* Data extracted from a collection *
# # # # # # #

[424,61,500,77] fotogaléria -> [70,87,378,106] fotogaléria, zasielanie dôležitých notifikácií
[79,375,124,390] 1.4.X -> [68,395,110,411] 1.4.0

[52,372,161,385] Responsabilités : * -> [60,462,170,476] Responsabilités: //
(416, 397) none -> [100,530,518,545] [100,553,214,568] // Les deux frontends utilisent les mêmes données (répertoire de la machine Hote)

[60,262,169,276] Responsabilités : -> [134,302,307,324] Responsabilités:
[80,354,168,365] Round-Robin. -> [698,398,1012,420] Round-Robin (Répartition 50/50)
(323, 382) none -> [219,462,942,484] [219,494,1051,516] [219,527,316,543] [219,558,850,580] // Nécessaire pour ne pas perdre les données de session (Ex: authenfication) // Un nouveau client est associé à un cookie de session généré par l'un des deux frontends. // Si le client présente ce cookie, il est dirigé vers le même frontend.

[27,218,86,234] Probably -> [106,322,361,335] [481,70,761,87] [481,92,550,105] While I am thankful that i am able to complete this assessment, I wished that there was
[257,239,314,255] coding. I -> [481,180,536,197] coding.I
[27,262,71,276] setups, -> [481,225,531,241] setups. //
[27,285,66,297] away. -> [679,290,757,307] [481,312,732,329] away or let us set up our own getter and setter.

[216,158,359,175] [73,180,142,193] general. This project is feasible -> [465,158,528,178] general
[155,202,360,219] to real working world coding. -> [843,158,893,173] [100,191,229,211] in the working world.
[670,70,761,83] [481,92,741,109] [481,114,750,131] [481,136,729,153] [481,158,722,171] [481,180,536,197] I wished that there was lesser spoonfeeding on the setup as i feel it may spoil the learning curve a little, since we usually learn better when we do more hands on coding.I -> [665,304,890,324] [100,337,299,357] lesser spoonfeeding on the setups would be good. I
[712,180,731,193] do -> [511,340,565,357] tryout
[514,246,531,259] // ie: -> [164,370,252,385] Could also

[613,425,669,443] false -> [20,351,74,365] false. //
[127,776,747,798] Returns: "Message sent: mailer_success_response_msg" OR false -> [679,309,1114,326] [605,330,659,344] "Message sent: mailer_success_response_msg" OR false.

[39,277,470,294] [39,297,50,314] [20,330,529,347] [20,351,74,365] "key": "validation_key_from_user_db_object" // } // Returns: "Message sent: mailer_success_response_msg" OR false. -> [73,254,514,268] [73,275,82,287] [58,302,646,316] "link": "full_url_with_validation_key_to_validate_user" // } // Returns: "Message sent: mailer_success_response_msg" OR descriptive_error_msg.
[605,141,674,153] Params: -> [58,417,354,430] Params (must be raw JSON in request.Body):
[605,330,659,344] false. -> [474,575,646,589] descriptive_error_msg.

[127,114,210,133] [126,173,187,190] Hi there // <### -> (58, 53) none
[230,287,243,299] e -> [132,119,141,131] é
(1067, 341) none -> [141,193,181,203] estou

# # # # # # #

* WORK INSTRUCTION *
Show, from the entries above, every line that includes the string "Responsabilités".

* OUTPUT *
[52,372,161,385] Responsabilités : * -> [60,462,170,476] Responsabilités: //
[60,262,169,276] Responsabilités : -> [134,302,307,324] Responsabilités:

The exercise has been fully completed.